Ophthalmology Case Study

HISTORY
Patient is a 57-year-old male who states Saturday morning he woke up kind of with a click in his neck.  He took an aspirin.  It persisted and he took one of his Voltaren which he had not taken in a while, but he took it about a month ago for his knee, took 3 or 4 days' worth and it worked, so he has just had them around, but he said later in the day, stomach kind of felt full.  Sunday morning, did not feel that good.  He had a bowl of raisin bran.  He states throughout the day the stomach just kept somewhat tighter and full, like he just could not eat anymore and he was bloated.  He has a history of gallstones, which he has not had removed.  He turned down surgery and was just going to watch it.  He is just very fearful of anesthesia, but he said he said this is unlike his gallbladder attacks as he has had 2 or 3 of those.  He went riding around to gas up his car, just thinking that maybe getting up and moving around would help his stomach, kind of move everything.  He went back home because he felt too bad.  His wife went to the drugstore to get some Mylanta.  She called him about 6 o'clock, he had been throwing up blood and he had dark stools that she states smelled real bad and just felt bad, and he just threw up a lot of blood.  He presented to the emergency room with a GI bleed and was evaluated.  In the ER, his abdomen was tender.  He said they gave him some medication; looks like they gave him some fluids, Protonix, and Zofran and he said now he is pretty comfortable.  He said after he threw up a bottle of blood and everything kind of broke loose, he felt better.

PAST MEDICAL HISTORY
He has a history of esophageal ulcers.  He also has a history of squamous cell carcinoma of the lip in 1980.  He has had hypercalcemia in the past, but I think this is associated with alcohol which he used to be a heavy drinker for the last 5 or 6 years, but he has been abstinent for the last 13 months.  He went off to Life Recovery and he has done well.

ALLERGIES
He has no known allergies.

CURRENT MEDICATIONS
Include Zocor 40 milligrams a day.  I gave him some Voltaren 40 tablets on the 28 of May, and he states maybe took them 3 or 4 days; he still has a bunch left.  He had a nuclear stress test in January when he had one of his gallbladder attacks and it was normal.

FAMILY HISTORY
His mother deceased of small cell cancer of the lung and had gallbladder disease.  Dad is alive with dementia.  Sister also had her gallbladder out.

SOCIAL HISTORY
He has been married for 20 years.  He has 2 kids.  He has a 30 pack-year history plus of smoking.  He has been abstinent for 13 months from alcohol.  He owns a candy shop.

OBJECTIVE
GENERAL:  When I see the patient, he is lying in bed sleeping.  He feels much more comfortable.
ENT EXAM:  Basically unremarkable.  He has some ruddy changes in his face which have been chronic.
CHEST:  He has bilateral breath sounds with minimal rhonchi.
CARDIAC:  Revealed a regular rate and rhythm.
ABDOMEN:  He has positive bowel sounds.  He appears slightly distended, but he says he does not feel full at all and he has good bowel sounds now.  Pushing on his upper abdomen he is not hurting, suggested it just felt like a band across there, but nothing like his gallbladder attacks.
RECTAL:  In the ER was positive, so this was not repeated and he had black melenic stools.

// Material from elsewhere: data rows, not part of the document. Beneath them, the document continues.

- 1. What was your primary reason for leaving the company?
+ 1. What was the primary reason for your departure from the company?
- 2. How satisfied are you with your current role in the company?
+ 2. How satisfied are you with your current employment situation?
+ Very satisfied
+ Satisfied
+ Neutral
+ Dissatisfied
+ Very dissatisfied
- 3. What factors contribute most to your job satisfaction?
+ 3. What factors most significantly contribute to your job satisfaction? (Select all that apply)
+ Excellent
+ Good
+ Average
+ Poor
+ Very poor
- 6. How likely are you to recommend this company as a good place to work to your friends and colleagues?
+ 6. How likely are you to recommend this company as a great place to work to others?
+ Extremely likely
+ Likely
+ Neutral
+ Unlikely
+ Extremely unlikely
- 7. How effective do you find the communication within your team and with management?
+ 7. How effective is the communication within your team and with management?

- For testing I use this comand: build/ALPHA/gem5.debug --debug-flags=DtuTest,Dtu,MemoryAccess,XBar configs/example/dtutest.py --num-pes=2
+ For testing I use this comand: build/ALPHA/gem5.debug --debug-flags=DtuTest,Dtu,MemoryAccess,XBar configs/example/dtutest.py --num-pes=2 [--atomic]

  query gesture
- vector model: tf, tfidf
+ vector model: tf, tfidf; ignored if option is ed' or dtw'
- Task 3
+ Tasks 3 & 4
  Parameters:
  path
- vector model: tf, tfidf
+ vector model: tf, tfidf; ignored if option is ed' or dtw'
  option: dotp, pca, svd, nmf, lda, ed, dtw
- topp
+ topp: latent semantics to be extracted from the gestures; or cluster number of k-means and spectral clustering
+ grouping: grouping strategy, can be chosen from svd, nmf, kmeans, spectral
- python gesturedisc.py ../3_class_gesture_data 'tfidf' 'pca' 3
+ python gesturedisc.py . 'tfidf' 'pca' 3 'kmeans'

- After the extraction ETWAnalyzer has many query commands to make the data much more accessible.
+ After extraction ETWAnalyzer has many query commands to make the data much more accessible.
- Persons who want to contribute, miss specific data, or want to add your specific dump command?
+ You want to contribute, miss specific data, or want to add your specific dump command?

White count on admission was 21,700 with a left shift.  H and H were 13.6 and 38.1.  He has O positive blood.  Amylase and lipase were normal.  INR was 1.1.  His electrolytes plus came back down, except for BUN and creatinine.  His hemoglobin has ______ down to 11 and 31.  This is probably a total of about 2 units of blood.

ASSESSMENT
1.            Gastrointestinal bleed, definitely upper gastrointestinal bleed, possibly lower gastrointestinal because it has started turning red in the lower part unless this is rapid transit.
2.            Hyperlipidemia, on Zocor.
3.            Cigarette abuse.
4.            Gallstones.
5.            Past history of heavy ethanol abuse, but it was for about 5 to 6 years, prior to that he was a social drinker and very minimal, but he has been abstinent for 13 months.

PLAN
At this time, I am going to get H and H q.6 h.  Consult ____________-.  EGD is in order.  We will also consider cholecystectomy while he is here.